• _What the exercise asks_
Pull every "includes" line out of the data below.

[[ Source material, beginning ]]

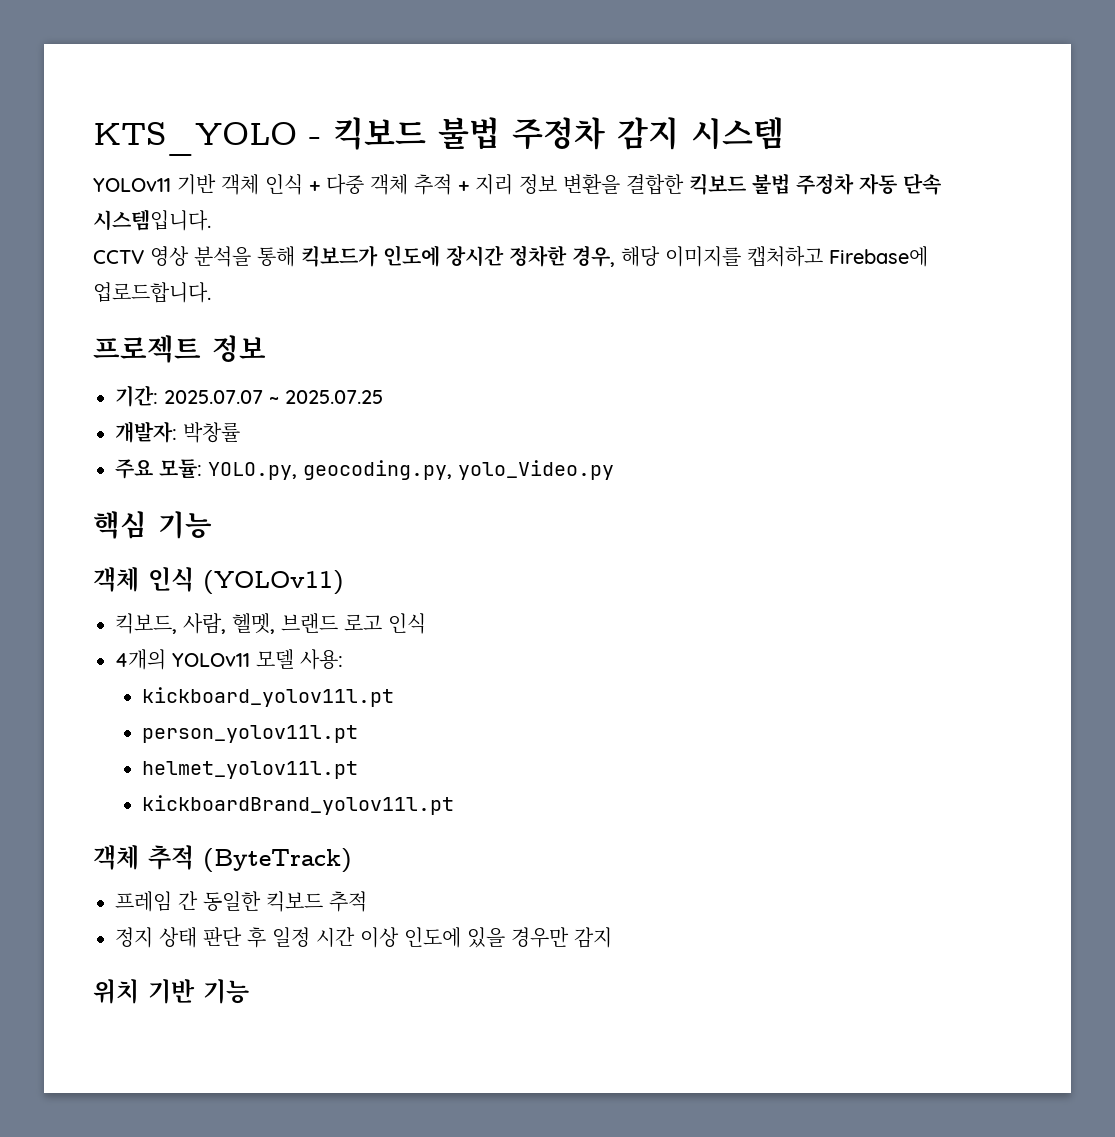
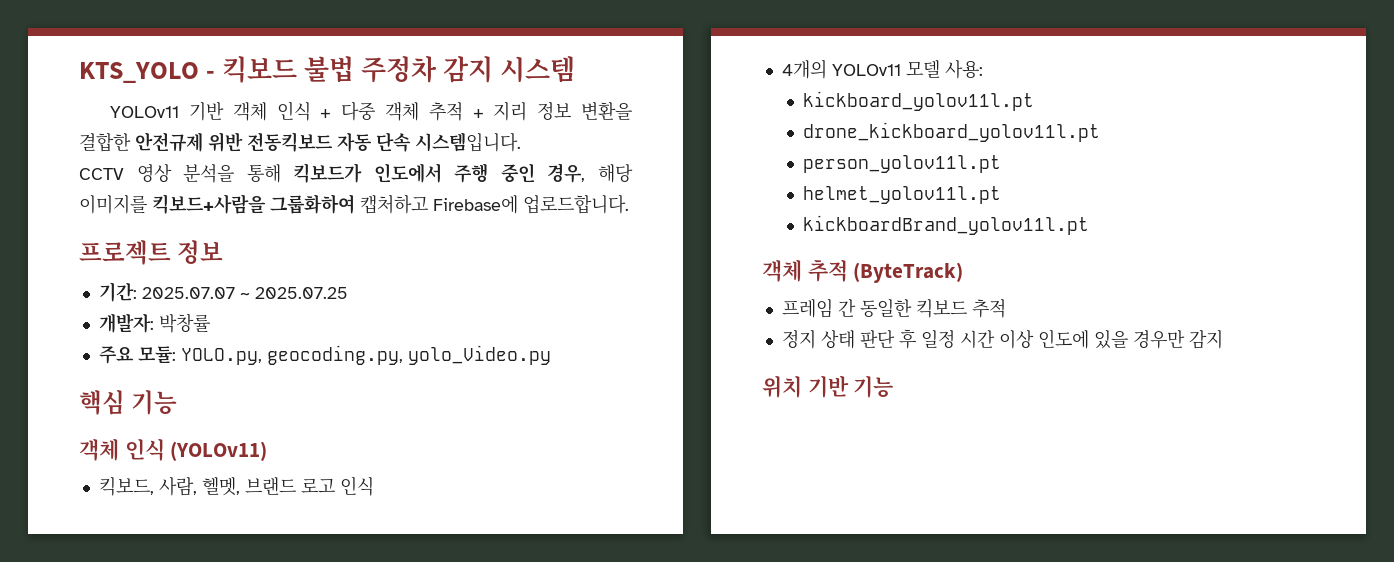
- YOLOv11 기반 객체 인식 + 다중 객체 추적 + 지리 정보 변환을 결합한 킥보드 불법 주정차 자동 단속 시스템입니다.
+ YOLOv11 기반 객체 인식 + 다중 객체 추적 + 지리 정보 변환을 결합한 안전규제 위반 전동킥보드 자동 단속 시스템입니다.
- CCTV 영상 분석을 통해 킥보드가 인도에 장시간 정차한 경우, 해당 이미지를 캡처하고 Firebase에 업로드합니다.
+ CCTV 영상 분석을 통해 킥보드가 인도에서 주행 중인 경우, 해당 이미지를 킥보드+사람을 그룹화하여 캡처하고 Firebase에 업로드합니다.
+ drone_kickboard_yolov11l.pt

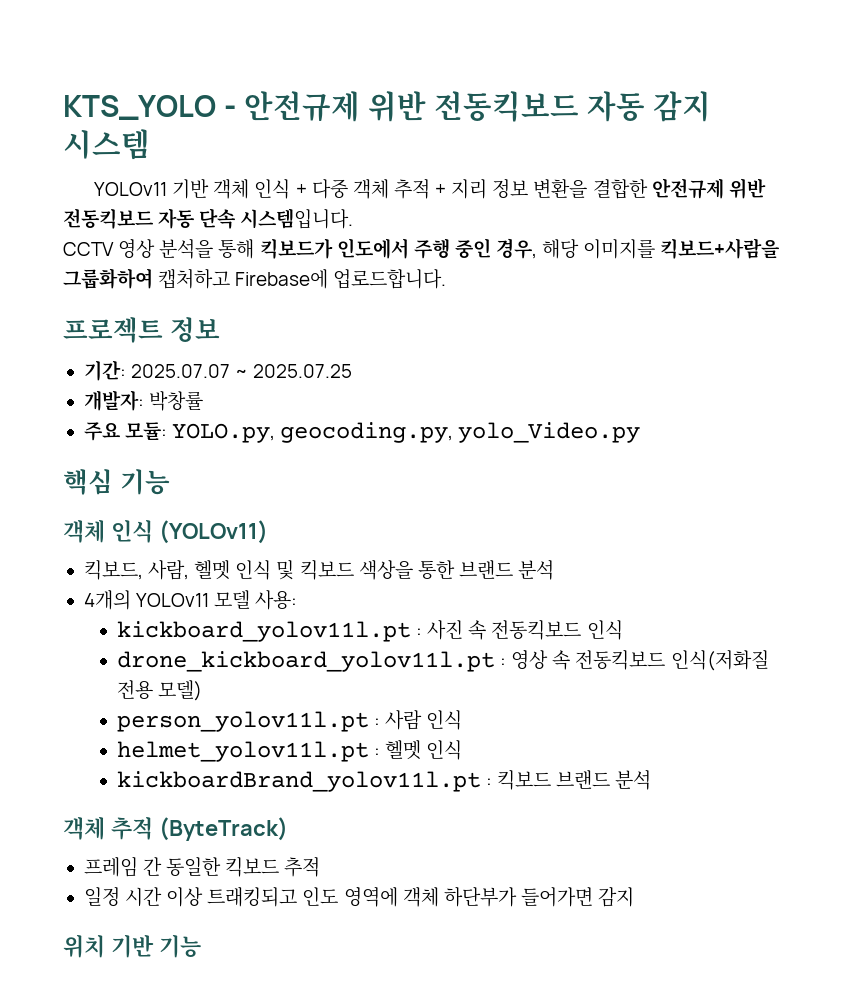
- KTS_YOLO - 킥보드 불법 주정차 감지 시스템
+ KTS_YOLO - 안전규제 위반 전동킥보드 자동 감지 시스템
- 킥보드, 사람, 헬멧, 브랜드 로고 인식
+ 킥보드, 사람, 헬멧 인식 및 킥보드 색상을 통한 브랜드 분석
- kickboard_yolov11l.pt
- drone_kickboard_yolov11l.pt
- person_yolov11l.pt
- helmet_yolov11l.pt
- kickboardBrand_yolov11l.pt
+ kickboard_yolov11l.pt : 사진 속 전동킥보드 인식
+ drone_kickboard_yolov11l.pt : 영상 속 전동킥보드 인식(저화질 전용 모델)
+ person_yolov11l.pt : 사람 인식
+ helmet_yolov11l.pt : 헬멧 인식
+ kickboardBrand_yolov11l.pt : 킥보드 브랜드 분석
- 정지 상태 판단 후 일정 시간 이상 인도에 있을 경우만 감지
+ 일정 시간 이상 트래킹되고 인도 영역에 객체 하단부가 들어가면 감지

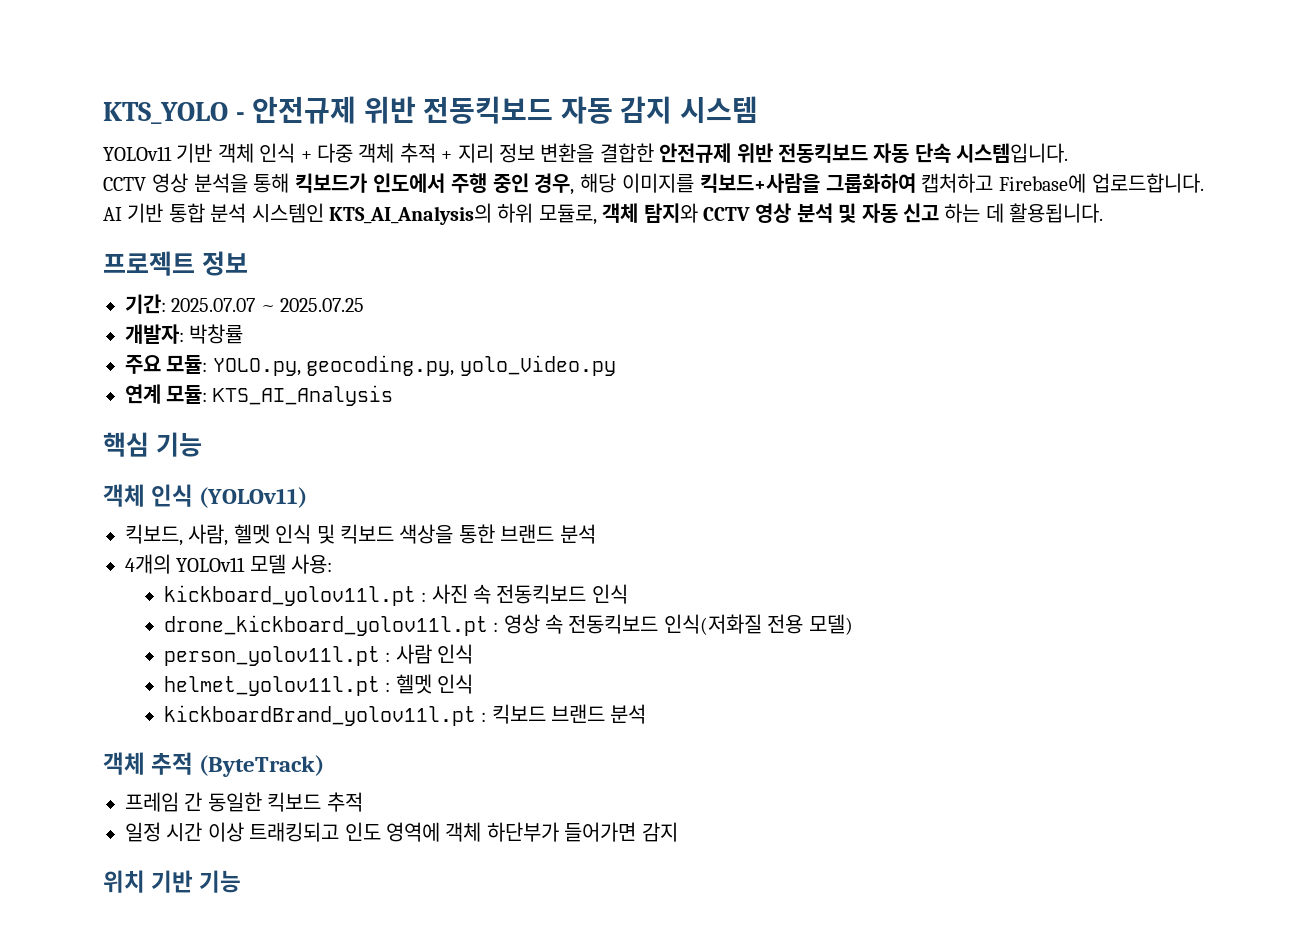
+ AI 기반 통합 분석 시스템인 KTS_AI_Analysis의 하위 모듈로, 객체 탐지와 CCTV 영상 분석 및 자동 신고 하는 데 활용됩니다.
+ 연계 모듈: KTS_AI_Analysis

[[ Source material, end ]]
[[ Source material, beginning ]]

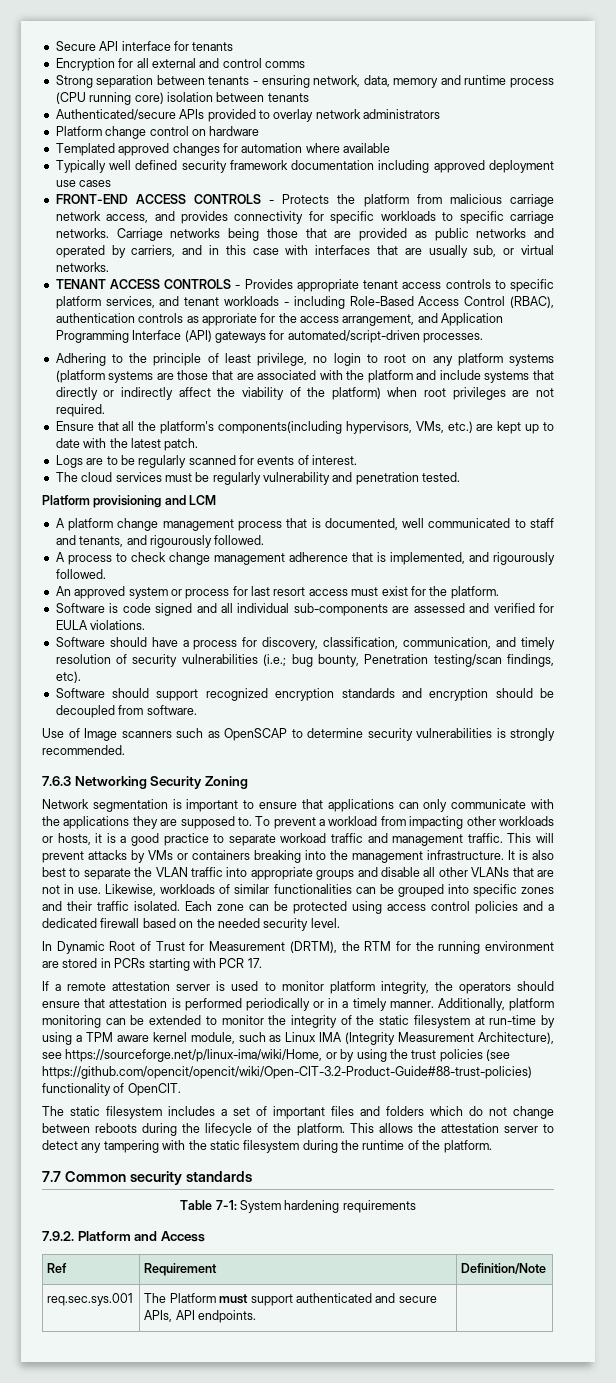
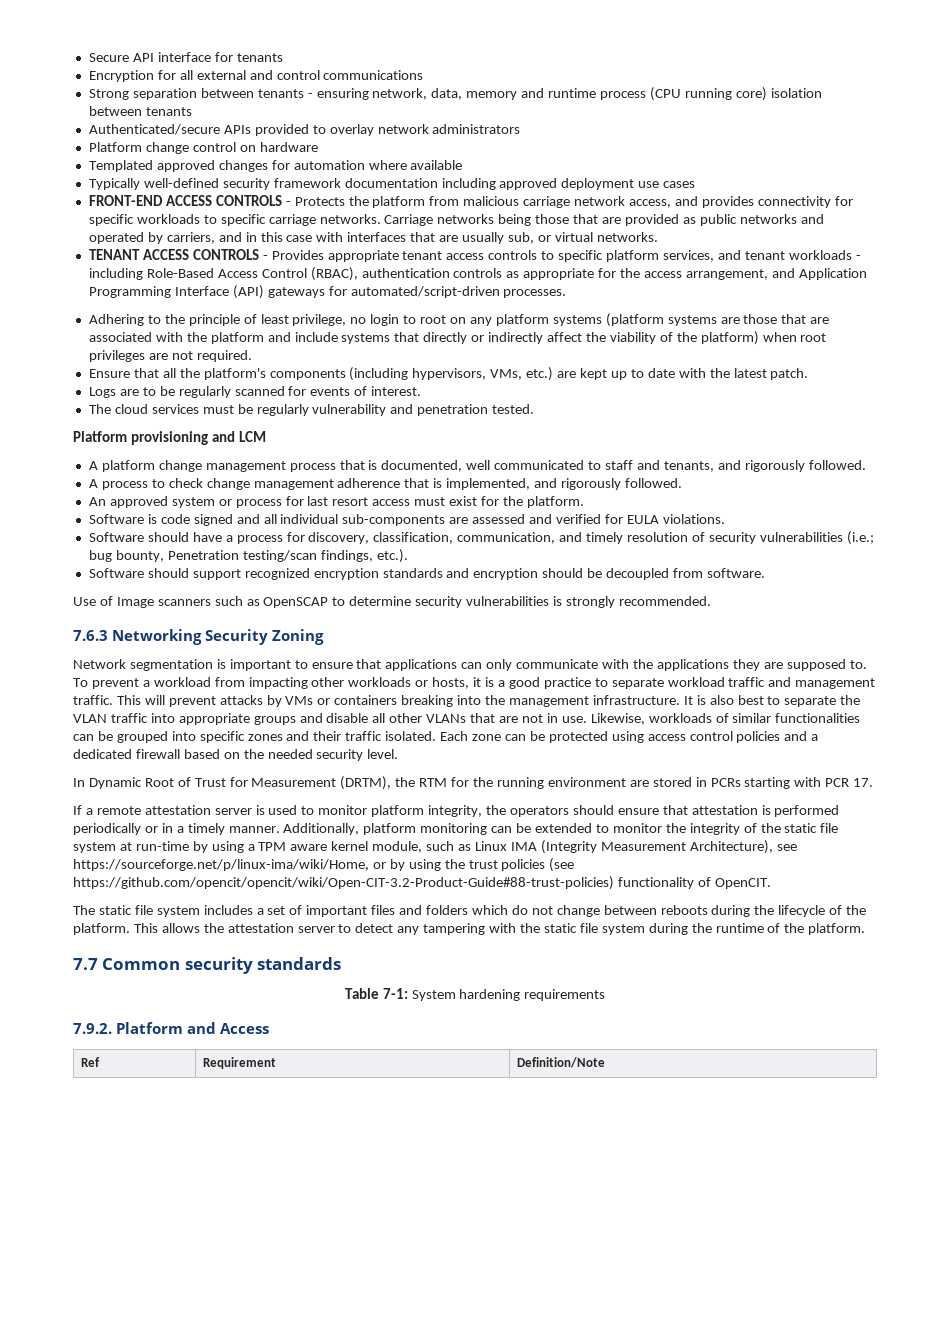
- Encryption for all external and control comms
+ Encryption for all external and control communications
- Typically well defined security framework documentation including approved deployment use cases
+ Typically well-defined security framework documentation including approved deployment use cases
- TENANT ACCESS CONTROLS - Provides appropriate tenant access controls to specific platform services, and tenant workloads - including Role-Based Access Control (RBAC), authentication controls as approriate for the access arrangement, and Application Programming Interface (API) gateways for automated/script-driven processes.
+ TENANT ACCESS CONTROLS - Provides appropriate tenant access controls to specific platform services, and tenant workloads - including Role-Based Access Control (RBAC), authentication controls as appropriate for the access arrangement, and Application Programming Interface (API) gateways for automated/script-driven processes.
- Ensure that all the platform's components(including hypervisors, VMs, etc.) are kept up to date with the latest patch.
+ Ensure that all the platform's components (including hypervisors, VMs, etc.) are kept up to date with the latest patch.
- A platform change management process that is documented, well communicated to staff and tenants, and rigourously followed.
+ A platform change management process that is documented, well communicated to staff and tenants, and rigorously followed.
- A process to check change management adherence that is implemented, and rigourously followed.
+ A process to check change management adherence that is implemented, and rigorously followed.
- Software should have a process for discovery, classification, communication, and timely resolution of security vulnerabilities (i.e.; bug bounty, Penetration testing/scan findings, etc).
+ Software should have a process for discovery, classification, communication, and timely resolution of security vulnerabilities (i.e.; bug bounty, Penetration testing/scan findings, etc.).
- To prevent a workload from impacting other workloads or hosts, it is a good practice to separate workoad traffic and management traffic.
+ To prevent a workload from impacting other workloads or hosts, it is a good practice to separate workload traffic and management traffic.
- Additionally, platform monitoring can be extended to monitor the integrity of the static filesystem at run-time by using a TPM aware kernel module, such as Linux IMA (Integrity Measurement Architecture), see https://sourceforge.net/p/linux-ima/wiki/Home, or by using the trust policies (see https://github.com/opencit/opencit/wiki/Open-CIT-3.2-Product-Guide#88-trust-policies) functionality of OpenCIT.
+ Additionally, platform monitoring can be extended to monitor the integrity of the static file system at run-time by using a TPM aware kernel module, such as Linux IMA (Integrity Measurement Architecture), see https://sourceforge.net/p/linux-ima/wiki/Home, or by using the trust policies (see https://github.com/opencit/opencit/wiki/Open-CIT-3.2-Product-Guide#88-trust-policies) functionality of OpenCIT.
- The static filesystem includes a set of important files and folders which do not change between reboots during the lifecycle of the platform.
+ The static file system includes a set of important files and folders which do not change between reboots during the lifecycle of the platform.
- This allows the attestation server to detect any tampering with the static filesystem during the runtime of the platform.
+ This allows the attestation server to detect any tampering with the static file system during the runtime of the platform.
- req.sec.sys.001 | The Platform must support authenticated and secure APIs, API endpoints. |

[[ Source material, end ]]

• _Problem solution_
- The static filesystem includes a set of important files and folders which do not change between reboots during the lifecycle of the platform.
+ The static file system includes a set of important files and folders which do not change between reboots during the lifecycle of the platform.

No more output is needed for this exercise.